Python Google Search Console API

Create SEO Python Code With Zero Coding Skills

Unlock Google Search Console Data With Google Colab & GSC API

As a career marketing & SEO professional, I have a lot of different skills. I even taught myself Bootstrap when building one of the sites that I own. However, coding & engineering is just not my thing. As a marketing director I’ve always worked with colleagues who had those skills and could do certain tasks for me but as a freelancer that’s not a luxury that I have.

My story actually goes back to my childhood. My dad was a double-major in math & computer science from UCLA and began his career in the early 70s as a mainframe computer programmer. Think those old-school machines that would take up entire rooms in an office building. There are still a surprising amount of businesses that still rely on this sort of architecture for their business so these sorts of skills have always been in high-demand and pay very well. I remember going into the office with my dad on the weekends sometimes and watching him work at home after-hours, and it looked so boring. He enjoyed the work but it made zero sense to me and I knew early on that I would not follow in my dad’s career-path probably to his chagrin. I always wanted to be an artist whether it be a musician, photographer or art director; so somehow ended up in marketing because was more interesting to me than more scientific business careers like programming and finance. The closest thing to coding that I have done was in the 1980’s when my dad would buy computer gaming magazines where developers would code games for the Commodore 64 and include the code in the back of the magazine. My dad & I would spend hours testing it out. Half the time it was full of errors so if we could troubleshoot we could eventually get it to work.

What I am however is a data-junkie. I could not imagine doing SEO and performance marketing in 2025 if you’re not serious about data. SEO is a complex discipline that involves some technical, creative, website code & analytical skills but in the end it’s all about data.
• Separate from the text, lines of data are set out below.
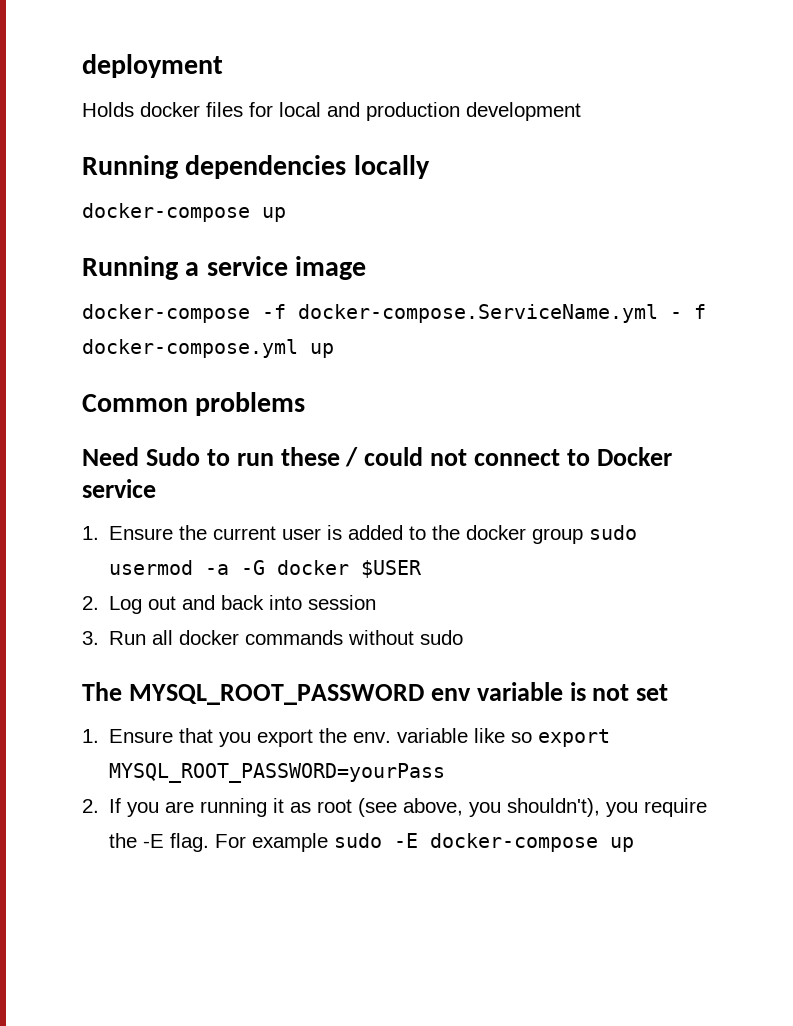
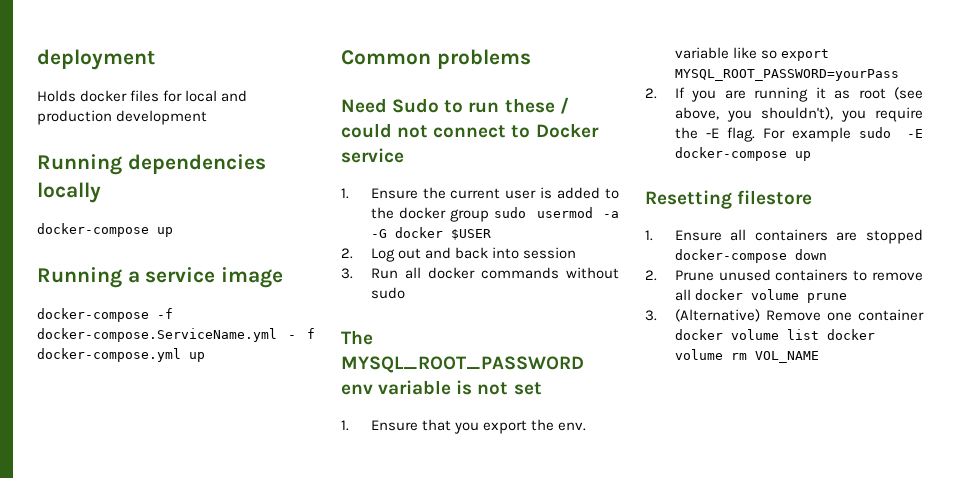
+ Resetting filestore
+ 1. Ensure all containers are stopped docker-compose down
+ 2. Prune unused containers to remove all docker volume prune
+ 3. (Alternative) Remove one container docker volume list docker volume rm VOL_NAME

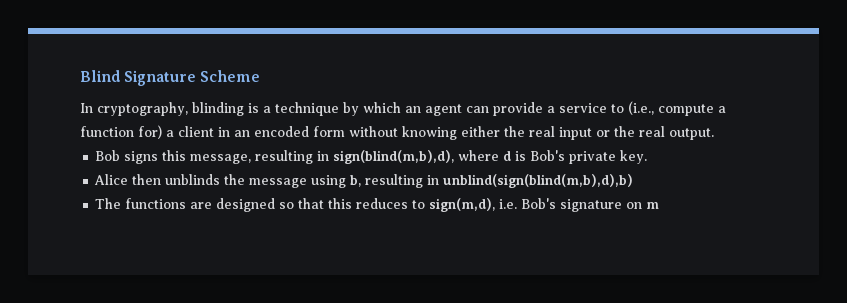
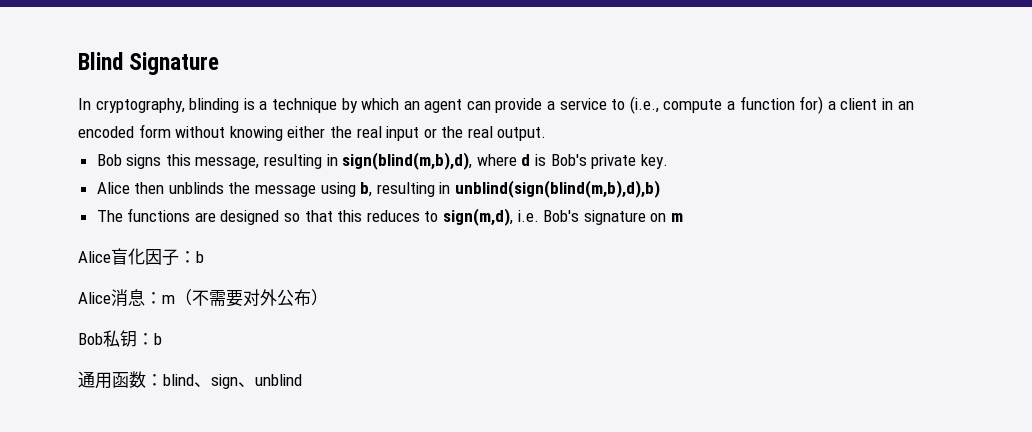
- Blind Signature Scheme
+ Blind Signature
+ Alice盲化因子：b
+ Alice消息：m（不需要对外公布）
+ Bob私钥：b
+ 通用函数：blind、sign、unblind

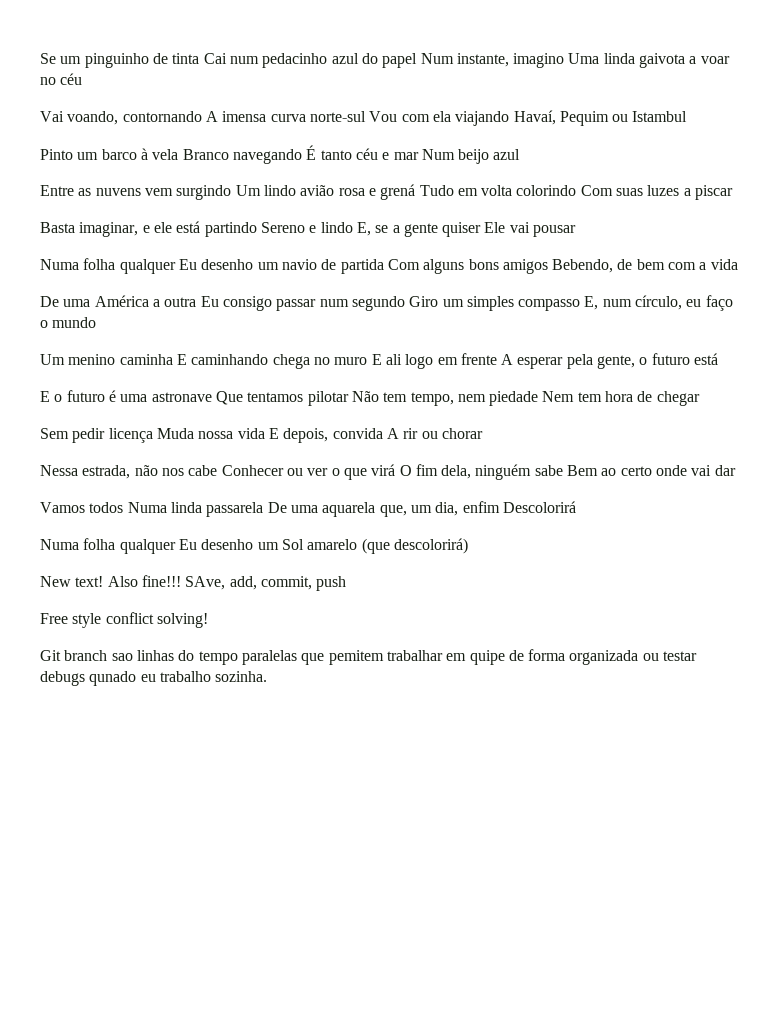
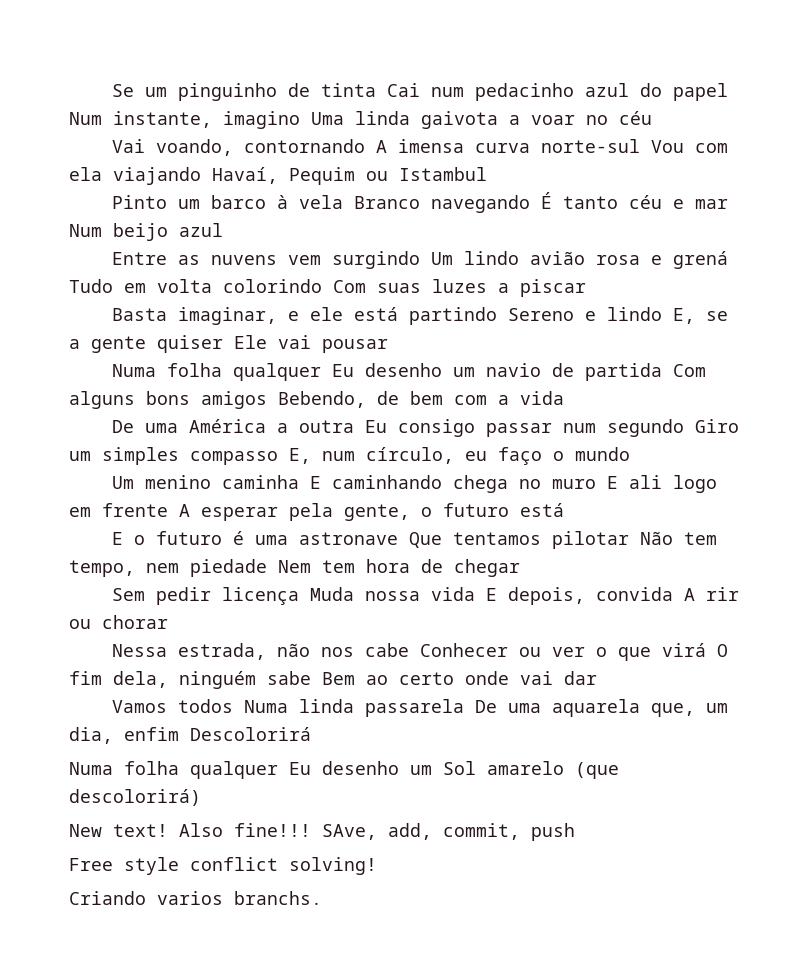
- Git branch sao linhas do tempo paralelas que pemitem trabalhar em quipe de forma organizada ou testar debugs qunado eu trabalho sozinha.
+ Criando varios branchs.

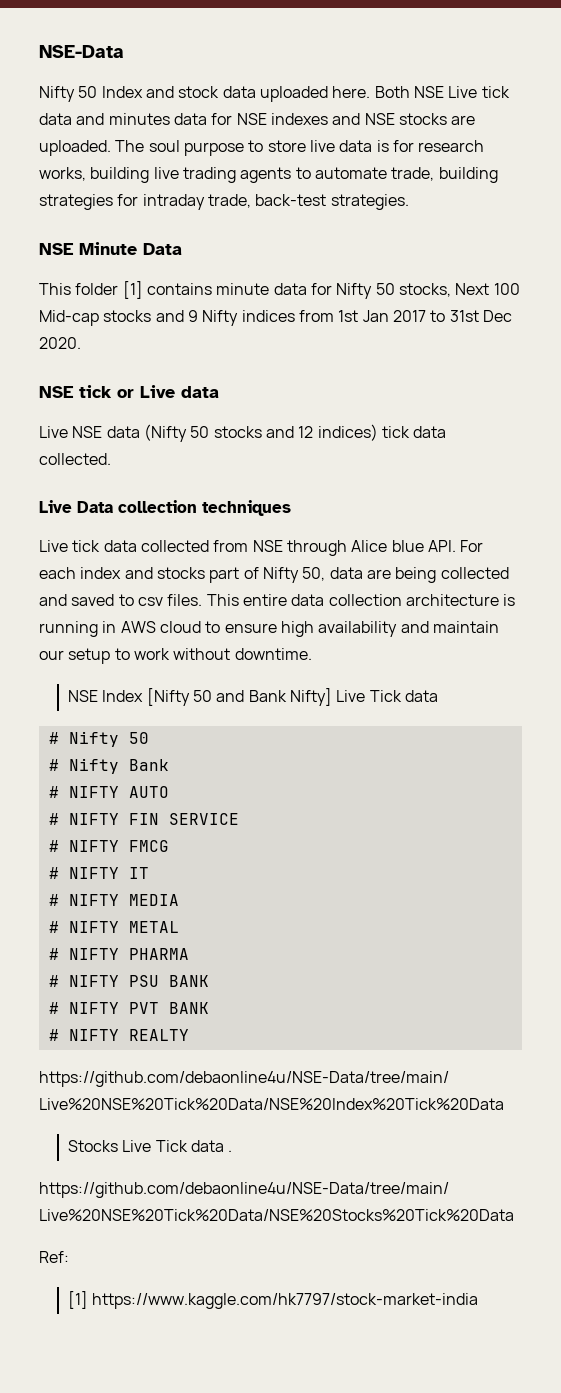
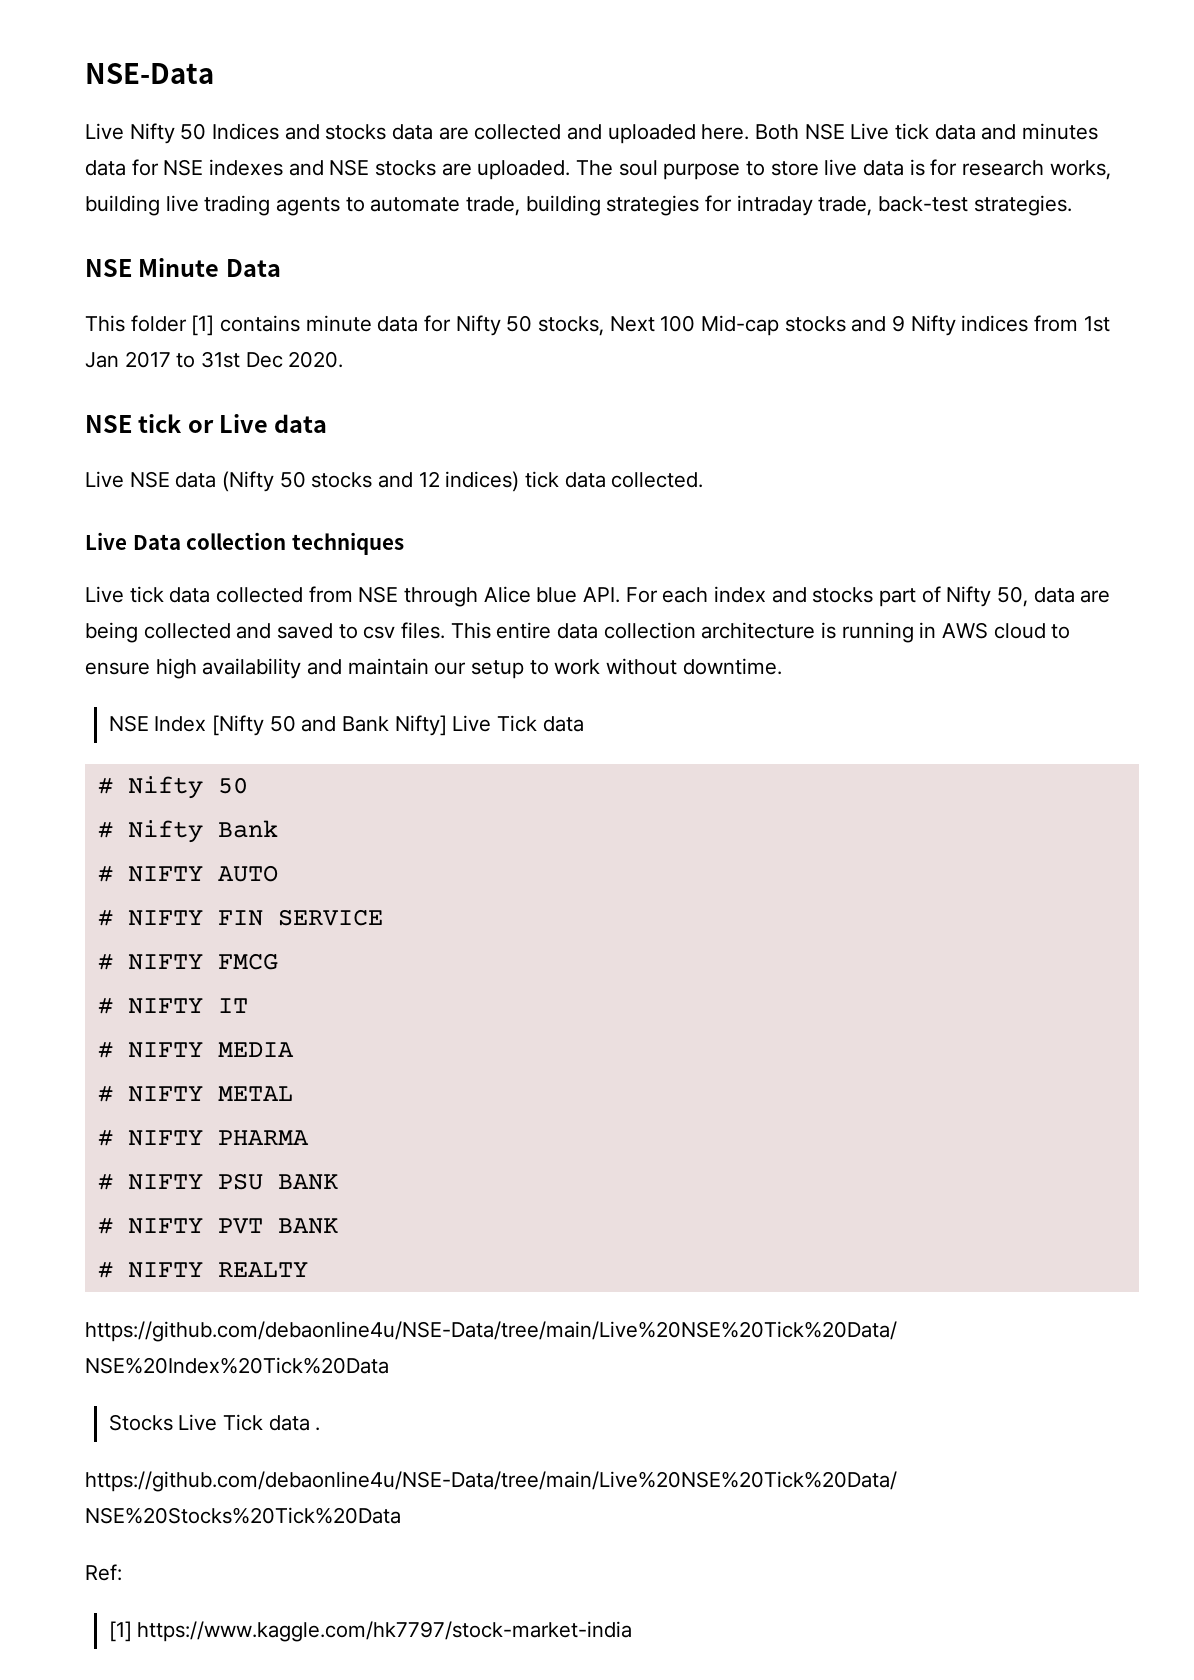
- Nifty 50 Index and stock data uploaded here.
+ Live Nifty 50 Indices and stocks data are collected and uploaded here.

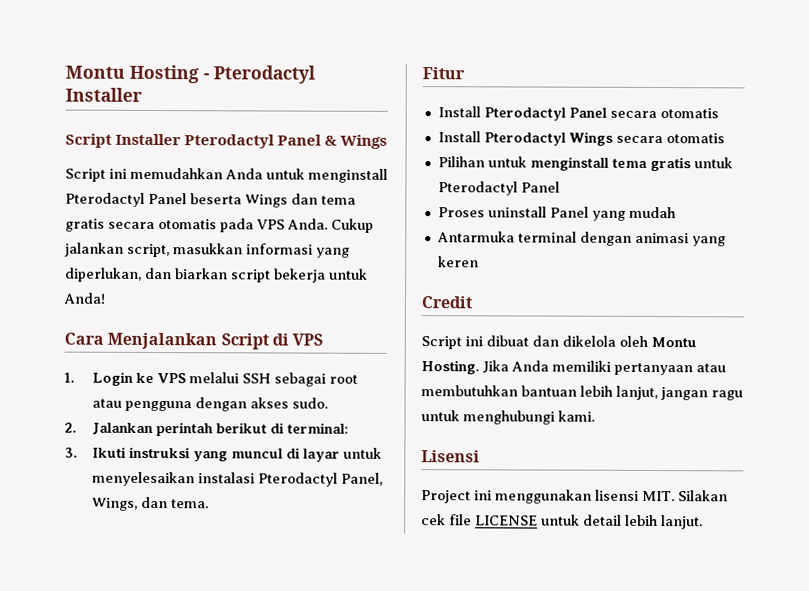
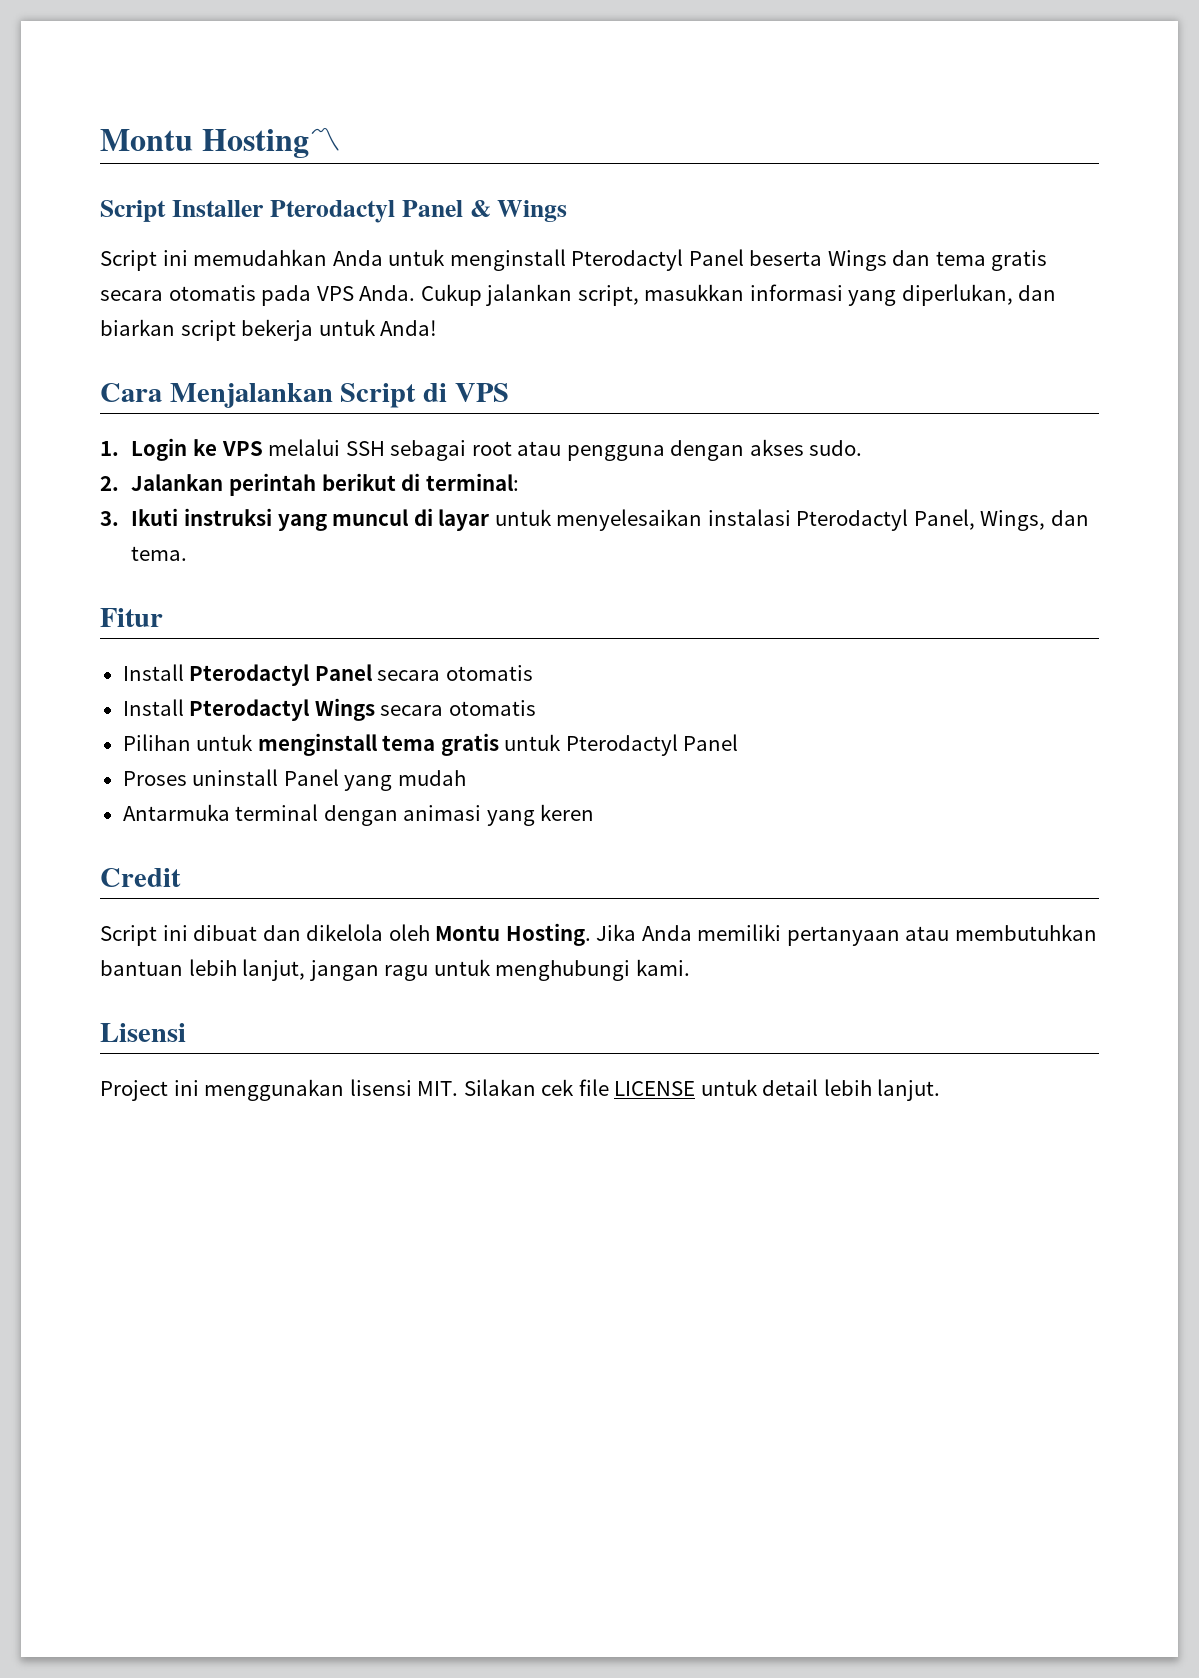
- Montu Hosting - Pterodactyl Installer
+ Montu Hosting〽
Google Search Console is invaluable for us SEO’s however Google chooses to only limit us to 1,000 rows of data. I don’t understand why Google has always done this when they do make this data available via API. Unless you have enterprise SEO tools like Jet Octopus (an amazing tool BTW) which have Search Console API integration then you’re limited. Which is why I’ve been having fun with Google AI Studio & Google Colab to create AI generated Python scripts that can extract the GSC API data.

It took me about 2 hours of research, trial & error before I was able to generate the right Python code to extract the Search Console data. Initially, it was extracting daily totals for each query but I found myself limited to 10,000 rows of data which only covered a fraction of the total data I needed over 12 months. So the next step was to have the script aggregate the total data for each query instead of which I did not encounter a limit to the amount of data I could extract. For the web search data I extracted about 94,000 rows of data, and after spot-checking the top queries I got all of the data. Then I had Google Colab create another script to do the same thing for Google Images traffic. I got about 93,000 rows of data there. Pretty crazy that I’m getting 90x the amount of data via this method compared to what Google Search Console will provide!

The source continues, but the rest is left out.